The
Surprising Sinkholes of Life
Even
though your house may appear to rest on solid ground, there is still the
possibility you may find yourself suddenly awakened in the middle of the night
by the rumble of your bedroom floor opening into a massive hole, sliding you
and the contents of the room into its pit, interrupting your sweet dreams with
dirt and debris.
And
if you live in Florida, Texas,
Alabama, Missouri, Kentucky, Tennessee, or Pennsylvania, you are more at risk
for a sinkhole to ruin your day or night. But sinkholes occur in other places
too, so you might want to sleep with one eye open, watching the bedroom floor
for any unusual movements.
And don’t bother kicking the ground around your
house like you do when checking a tire on a used car. The problem lies deep
beneath the earth’s surface.
Just
ask the people in Hillsborough County, Florida, known as “sinkhole alley,” an
area that accounts for two-thirds of the sinkhole-related insurance claims in
that state. This is where Jeff Bush once lived. Bush disappeared into a
sinkhole when it yawned and swallowed him and his entire bedroom while he was
sleeping last Saturday. Efforts to rescue him were limited by the danger of the
expanding hole and were called off by Sunday morning.
“This
is not your typical sinkhole,” Hillsborough County Administrator Mike Merrill
said of the one that took Bush’s life. “This is a chasm that covers a great
distance.”
But
it’s not so much the size of the sinkhole that’s startling; it’s the suddenness
of its occurrence.
Anthony
Randazzo, who has been studying this geological phenomenon for 40 years, knows
of only two people who have died because of a sinkhole. “Usually you have some
time,” said Randazzo, who lectures on sinkholes at Oxford University.
“Usually
you have some time.”
But
apparently not always.
It
doesn’t have to be a sinkhole that punctuates your life with an unexpected
period.
Sometimes
it’s a tornado.
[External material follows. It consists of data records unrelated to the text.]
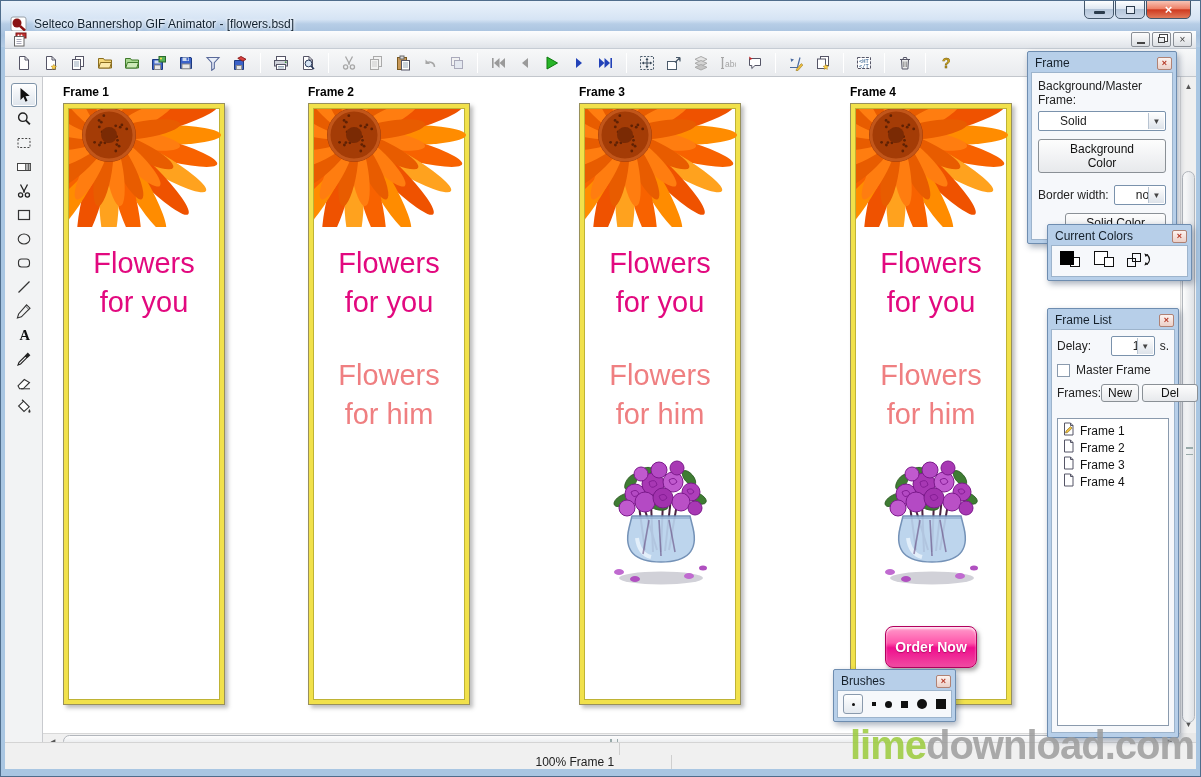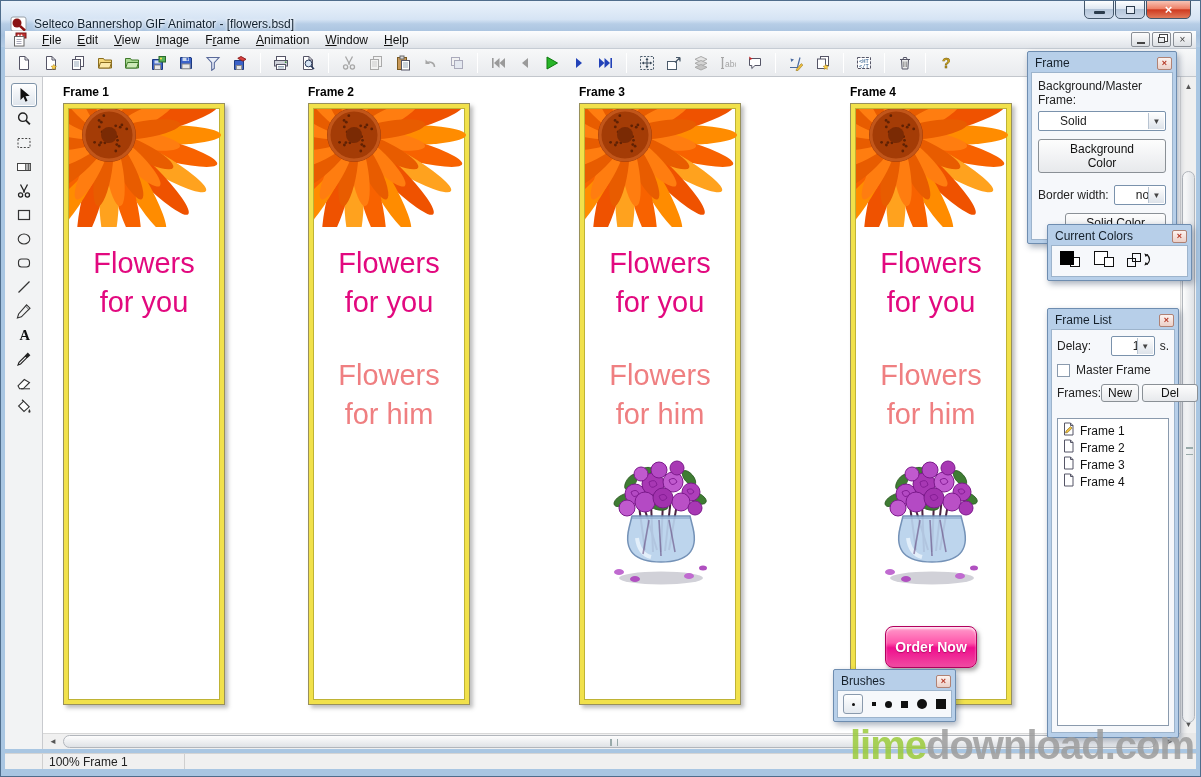"File Edit View Image Frame" span { html: <span><span><u>F</u>ile</span><span><u>E</u>dit</span><span><u>V</u>iew</span><span><u>I</u>mage</span><span>F<u>r</u>ame</span><span><u>A</u>nimation</span><span><u>W</u>indow</span><span><u>H</u>elp</span></span> -> none }
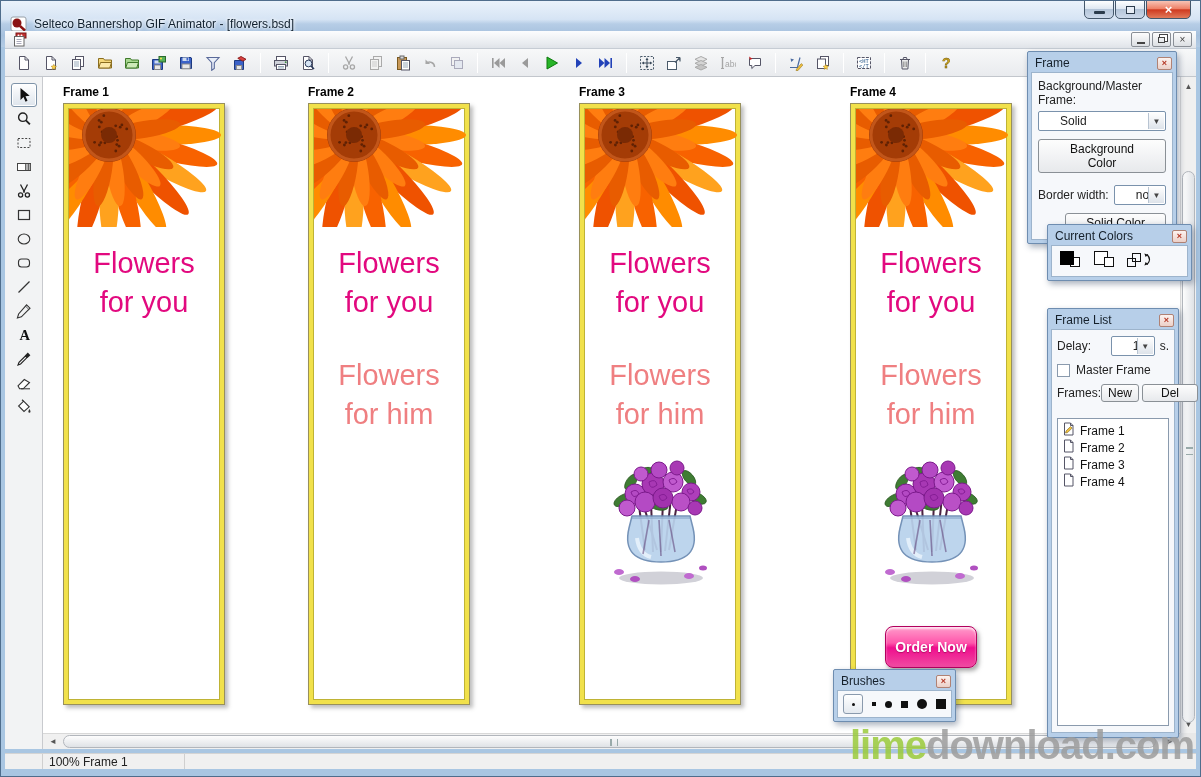"100% Frame 1" .statusbar { flex-direction: none -> column; height: 16px -> 27px }
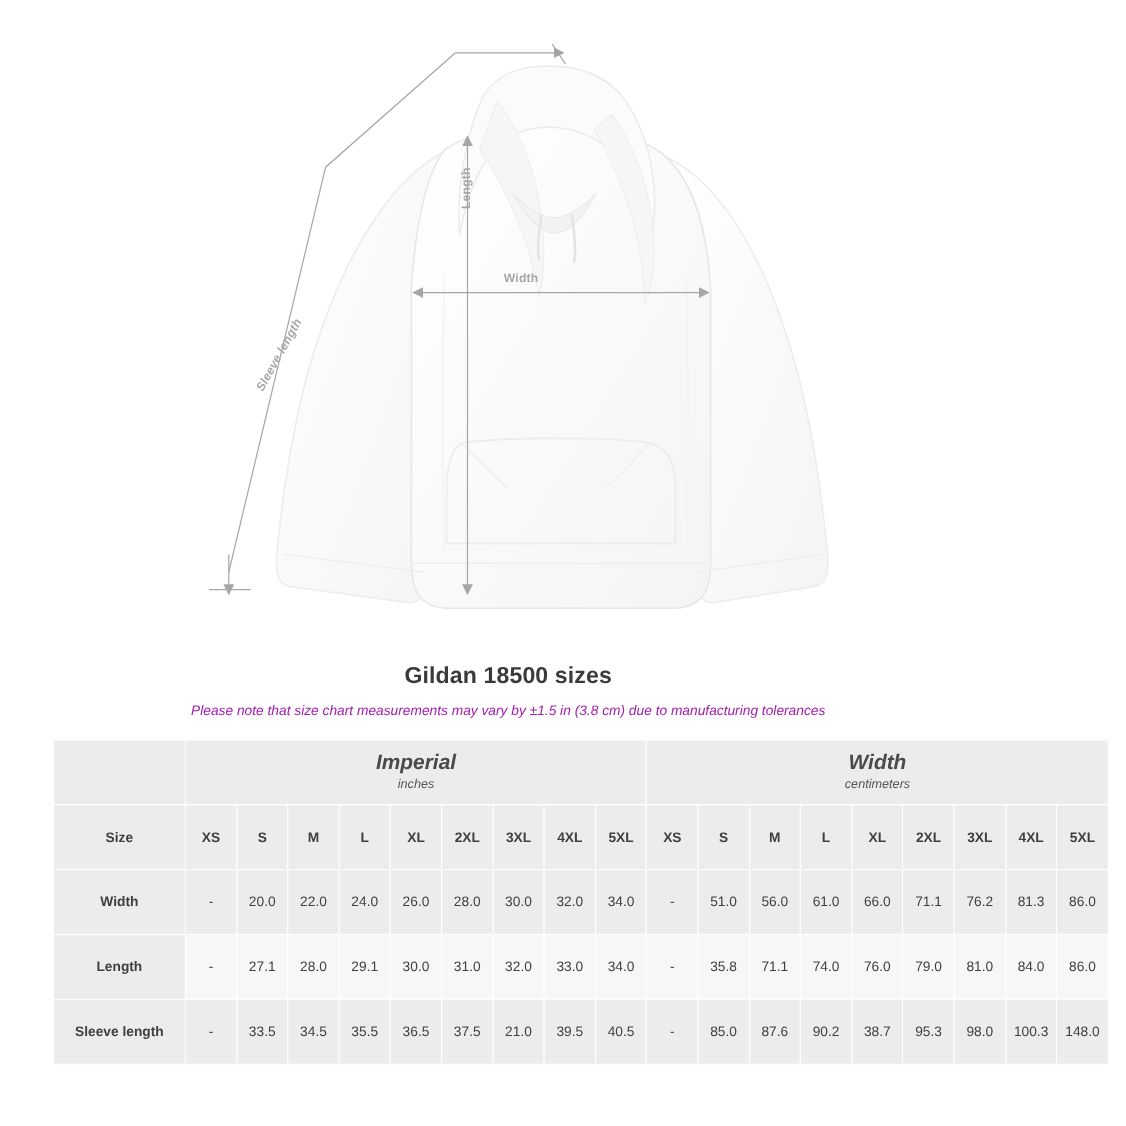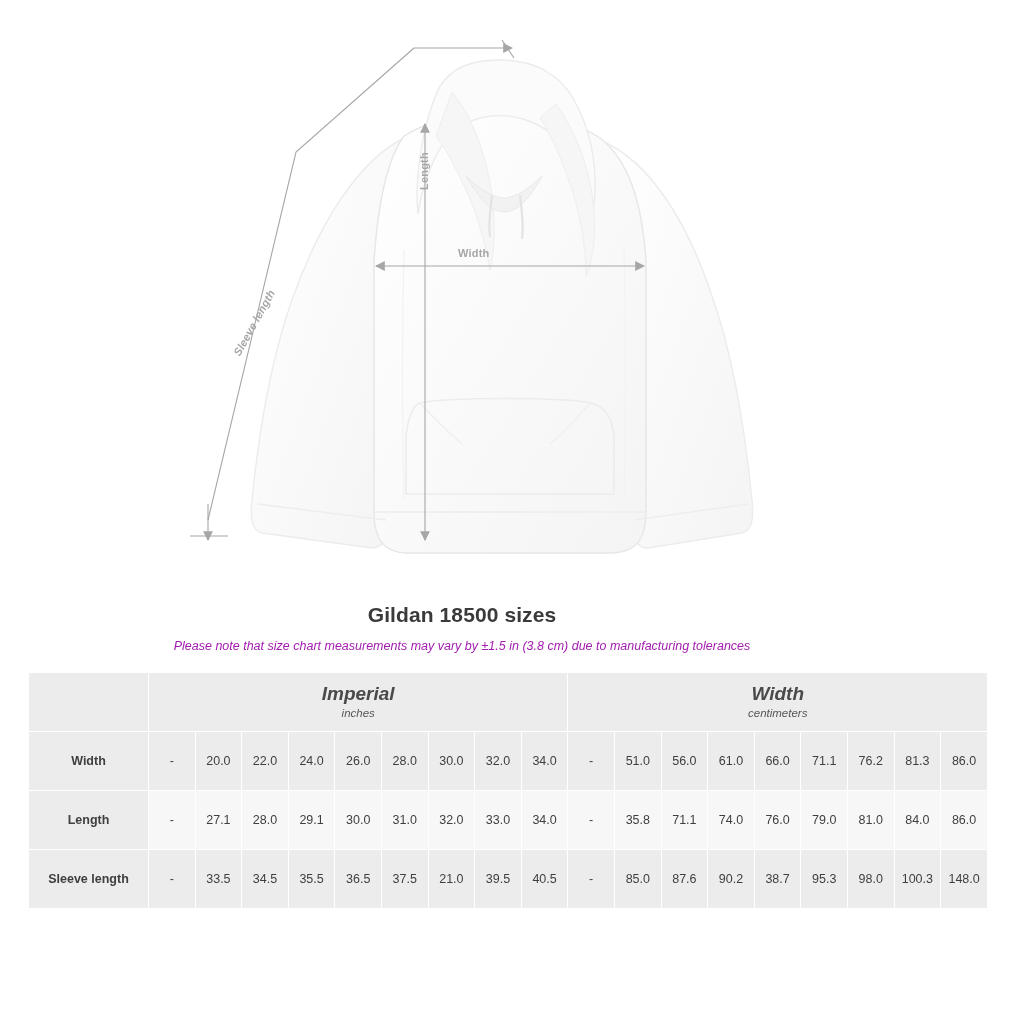"Imperial" .table-wrap { left: 28px -> 48px }
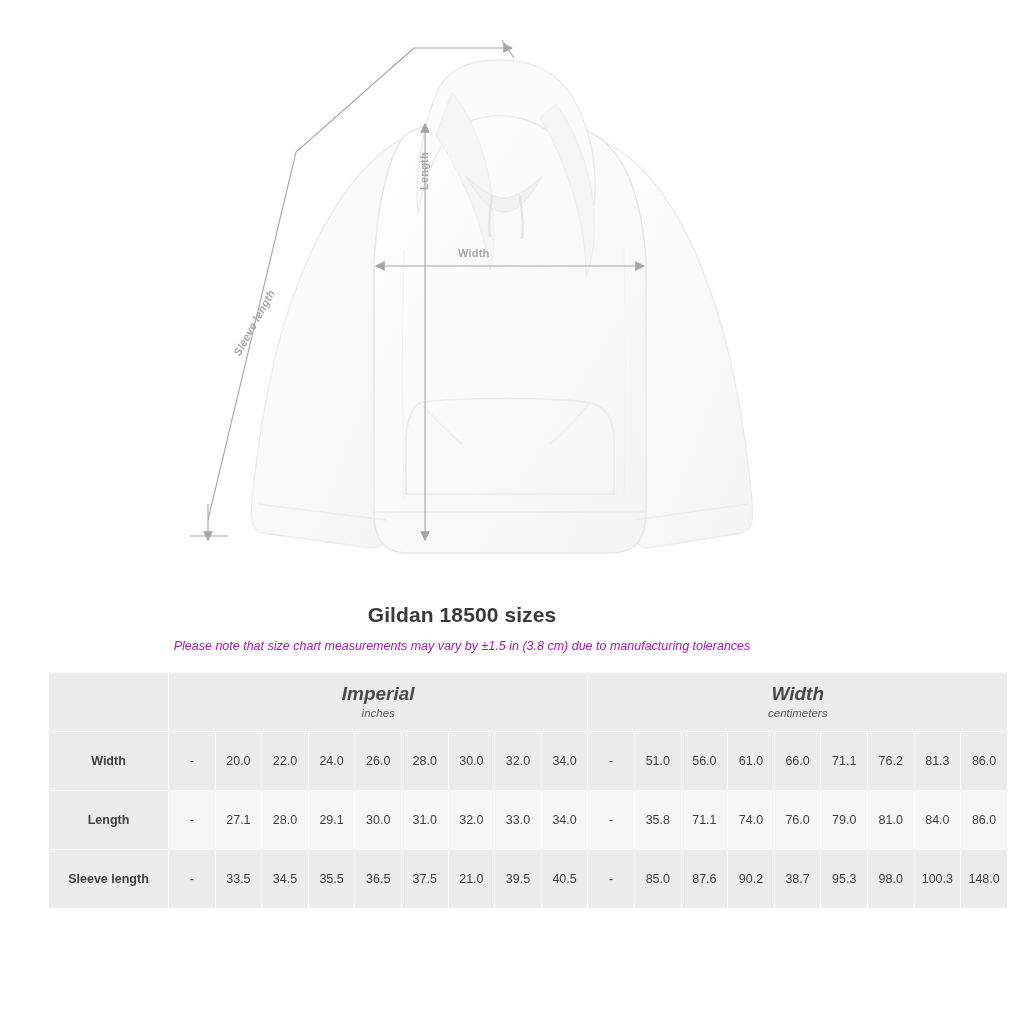"Size" tr.hdr-row { html: none -> <tr> <td>Size</td> <td>XS</td> <td>S</td> <td>M</td> <td>L</td> <td>XL</td> <td>2XL</td> <td>3XL</td> <td>4XL</td> <td>5XL</td> <td>XS</td> <td>S</td> <td>M</td> <td>L</td> <td>XL</td> <td>2XL</td> <td>3XL</td> <td>4XL</td> <td>5XL</td> </tr> }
Or a heart attack. Or a drunk driver. Or a weak ladder.
And
your day is done; your number is called; your bell has tolled.
Jeff
Bush simply went to bed and woke up in a deep hole, screaming for help.
Life
folds into death that way, and suddenly we are covered with dirt.
Concerned
by-standers can only cover their mouths in horror.
Jeremy
Bush, Jeff’s brother, tried to rescue him.
“He
was my brother, man, I loved him,” Jeremy said through tears.
And
Jeff’s aunt, Janell Wheeler, cried, “I just want my nephew.”
“Usually
you have time.”
But
not always.
Life’s
surprising sinkholes crack open with those unusuallies, the exceptions that widen
into gaping holes, plunging more and more victims into the underworld’s caverns
of death.
Eighteen
people in Jesus of Nazareth’s day weren’t expecting a tower in Siloam to fall
down and kill them. It must have left people wondering who was responsible. The
builder of the tower? The people who were standing in the wrong place at the
wrong time? Was it some sort of punishment from God?
None
of the above.
“Do
you think they were any more guilty than all the others living in Jerusalem? I
tell you, no! But unless you repent, you will all perish” (Luke 13:5).
Jesus
reminds us we live in a world filled with unwanted surprises---some of them not
the usual you’ve-got-time-to-get-out-of-the-way- sinkholes---a world where
towers unexplainably fall on unsuspecting victims and storms suddenly destroy
people’s lives.
And
Jesus indicated that our most certain certainty is found in what he called
repentance, practicing the presence of Christ, living a life aligned with his
Father, building on the foundation which is solid rock, Jesus himself.
As
workers demolished the house that Jeffrey Bush once lived in, survivors found
solace in one of the few items plucked from the wreckage: a Bible. Clutching it,
they looked to the name of the street where they had lived for some 40 years:
Faithway Drive.
Hopefully,
with the Bible as a guide and faith in God as their support, they will continue
their journey down faithway drive, traveling the precarious, uncertain road called
life, knowing it’s the road to Somewhere, where the Someone who has been guiding
them all along at long last waits.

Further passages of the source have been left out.